§ DATA FOR THIS TASK
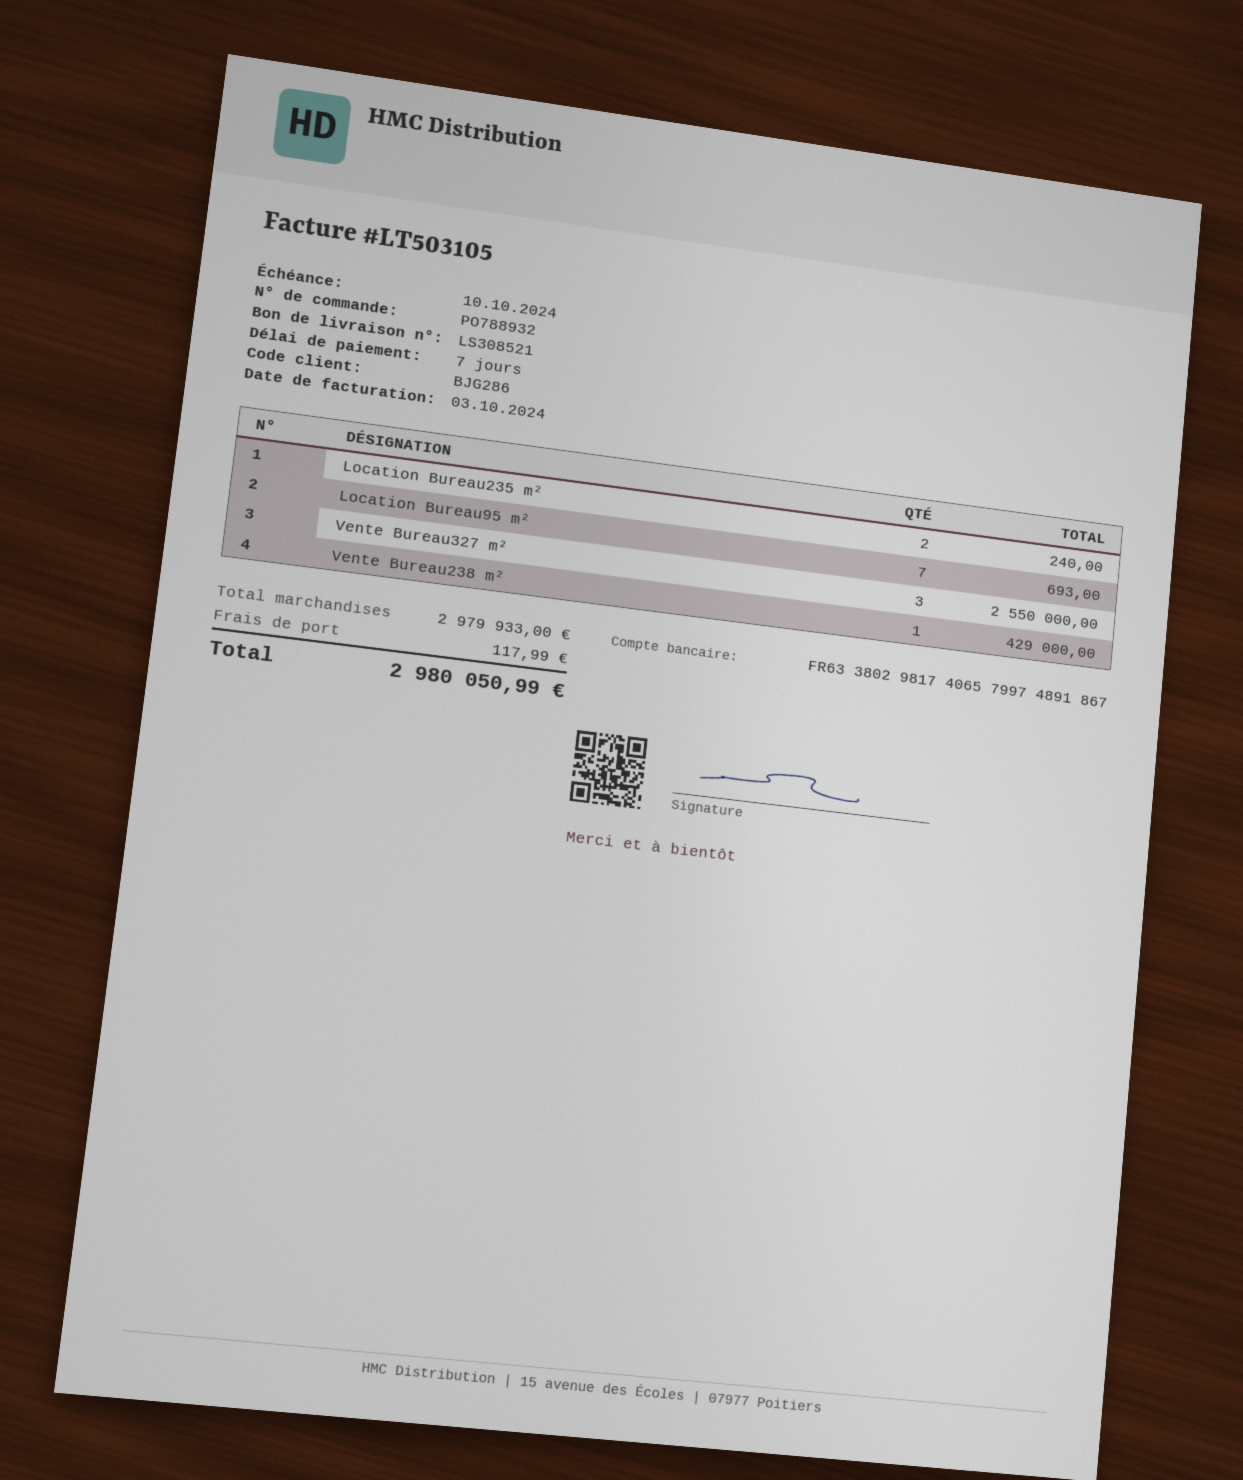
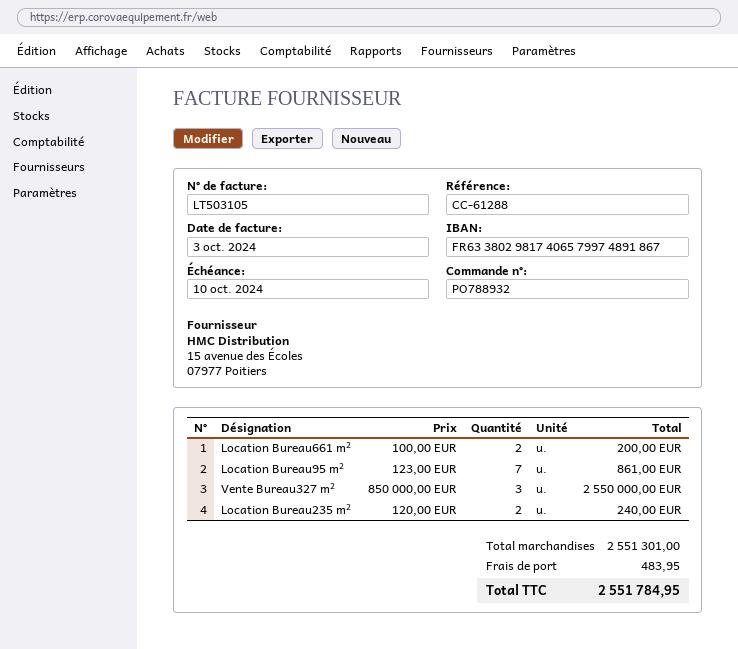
Location Bureau95 m²: 7 for 693.00 -> 7 for 861.00
Vente Bureau238 m²: 1 for 429000.00 -> none
Location Bureau661 m²: none -> 2 for 200.00
subtotal: 2979933.00 -> 2551301.00
shipping: 117.99 -> 483.95
total: 2980050.99 -> 2551784.95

§ ABOUT THIS TASK
Across the records above, how many lines contain the word "none"? Please give that number alone.

§ PROBLEM SOLUTION
2